A majority of Colorado Springs City Council members informally agreed Monday to put a question on the November ballot that would protect park land from sale or swap without voter approval.
The action was an encouraging sign for advocates who have been working on a question to amend the city charter to protect parks for years and saw it fail to make the ballot in August because a councilwoman backing the measure could not attend the meeting. This time, all the council members attended the meeting remotely as part of coronavirus measures.
“All of us who have been working on this for four years are delighted with what happened today,” said Kent Obee, a longtime open space advocate and member of the Protect our Parks coalition.

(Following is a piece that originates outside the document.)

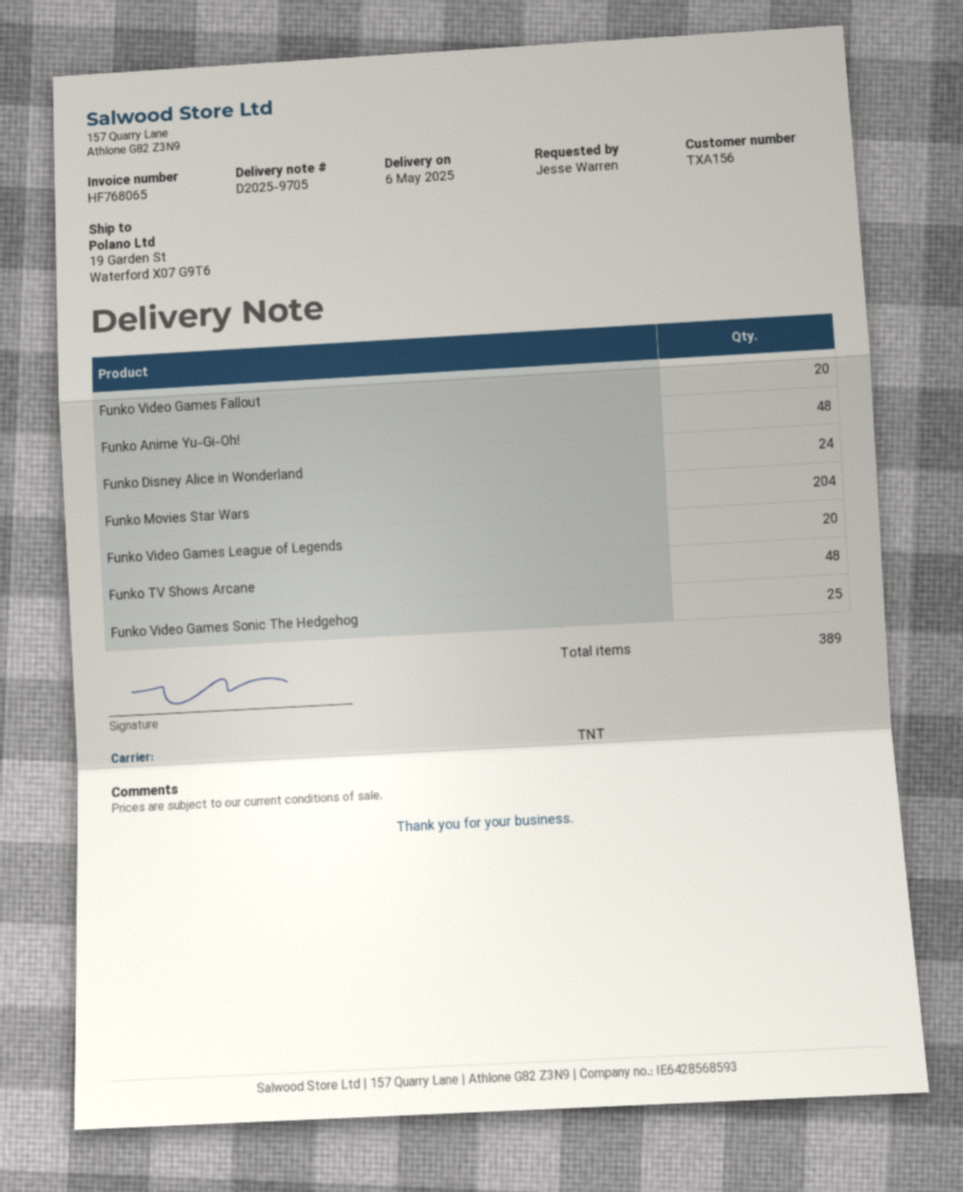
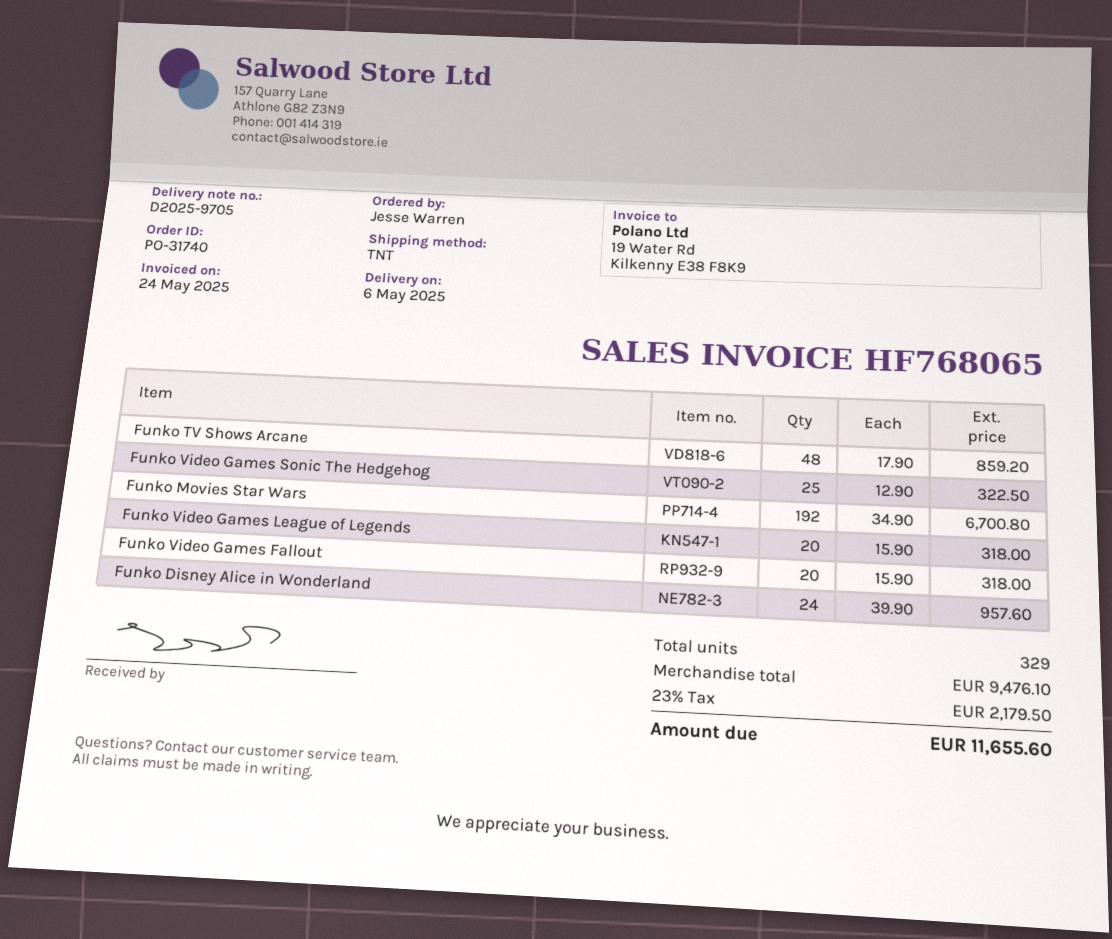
Funko Anime Yu-Gi-Oh!: 48 -> none
Funko Movies Star Wars: 204 -> 192
total quantity: 389 -> 329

If the question makes it through two more council votes, Obee expects the measure will have a good chance in the election because parks tend to cut across political divides.

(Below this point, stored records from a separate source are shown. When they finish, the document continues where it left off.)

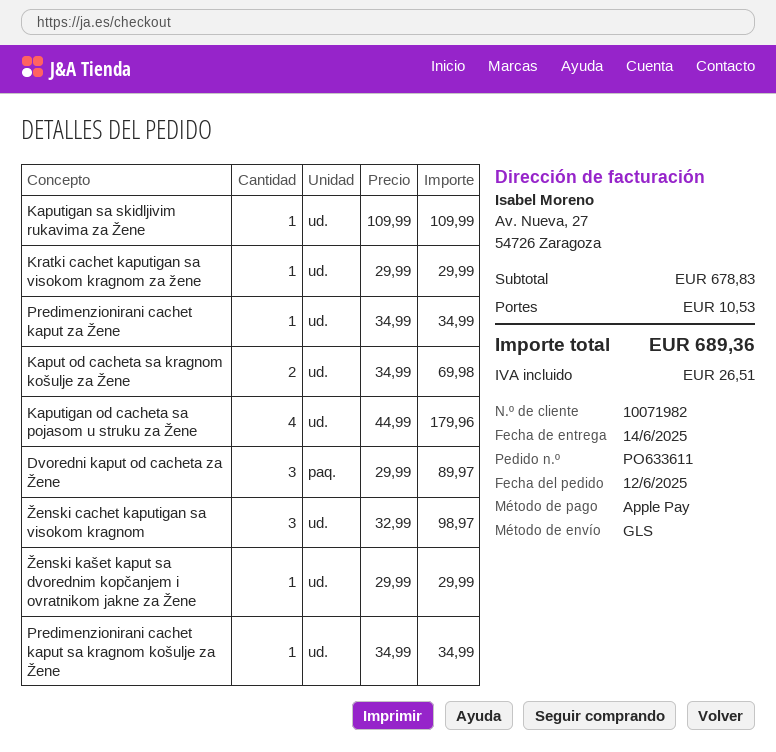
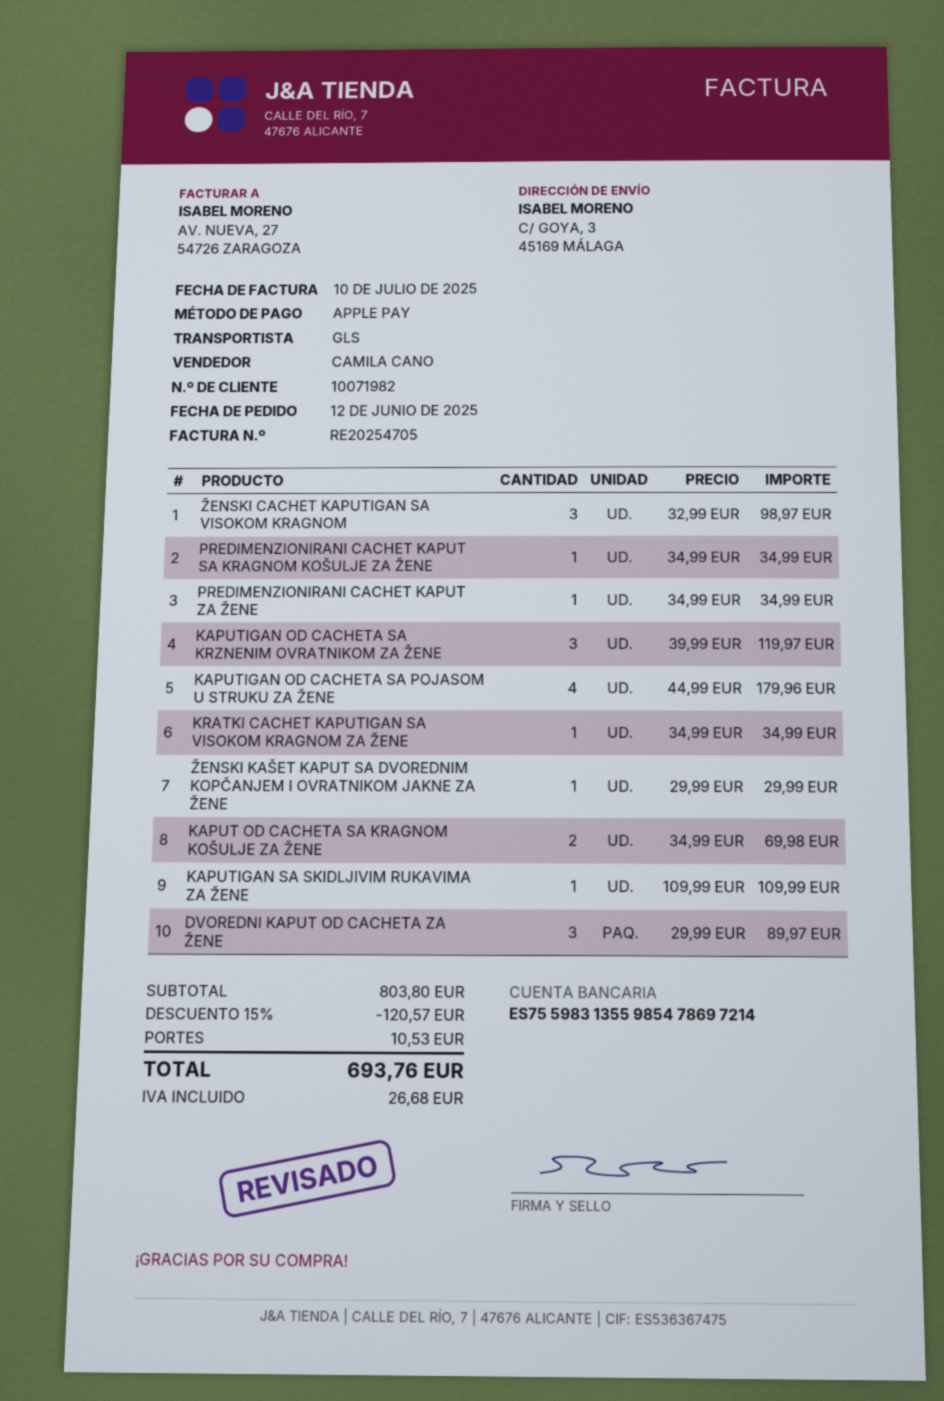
Kratki cachet kaputigan sa visokom kragnom za žene: 1 x 29.99 = 29.99 -> 1 x 34.99 = 34.99
KAPUTIGAN OD CACHETA SA KRZNENIM OVRATNIKOM ZA ŽENE: none -> 3 x 39.99 = 119.97
subtotal: 678.83 -> 803.80
discount: none -> 15% = 120.57
tax: 26.51 -> 26.68
total: 689.36 -> 693.76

“We think it is inherently popular,” he said.
Voter approval of the sale, swap or conveyance of parkland is fairly common in Colorado, he said.
The ballot measure was inspired in part by the city’s Strawberry Fields land swap with The Broadmoor. The city exchanged the 190-acre Stawberry Fields property abutting North Cheyenne Cañon Park in 2016 for about twice the amount of land.
“I think a lot of us were sort of naive and felt this would never happen,” Obee said.
The group has since put together a list of parkland that would be protected under the ordinance, which includes famous regional parks, such as Garden of the Gods, and neighborhood parks of less than an acre, Obee said.
“We were very, very firm that it should be all parks.”
If passed, the charter amendment would build in some exceptions for parkland to be conveyed through court orders and eminent domain. It also would not require voter approval for conveyance of land that was given to the city by a builder to fulfill legal requirements and has not yet been developed, according to the draft proposal.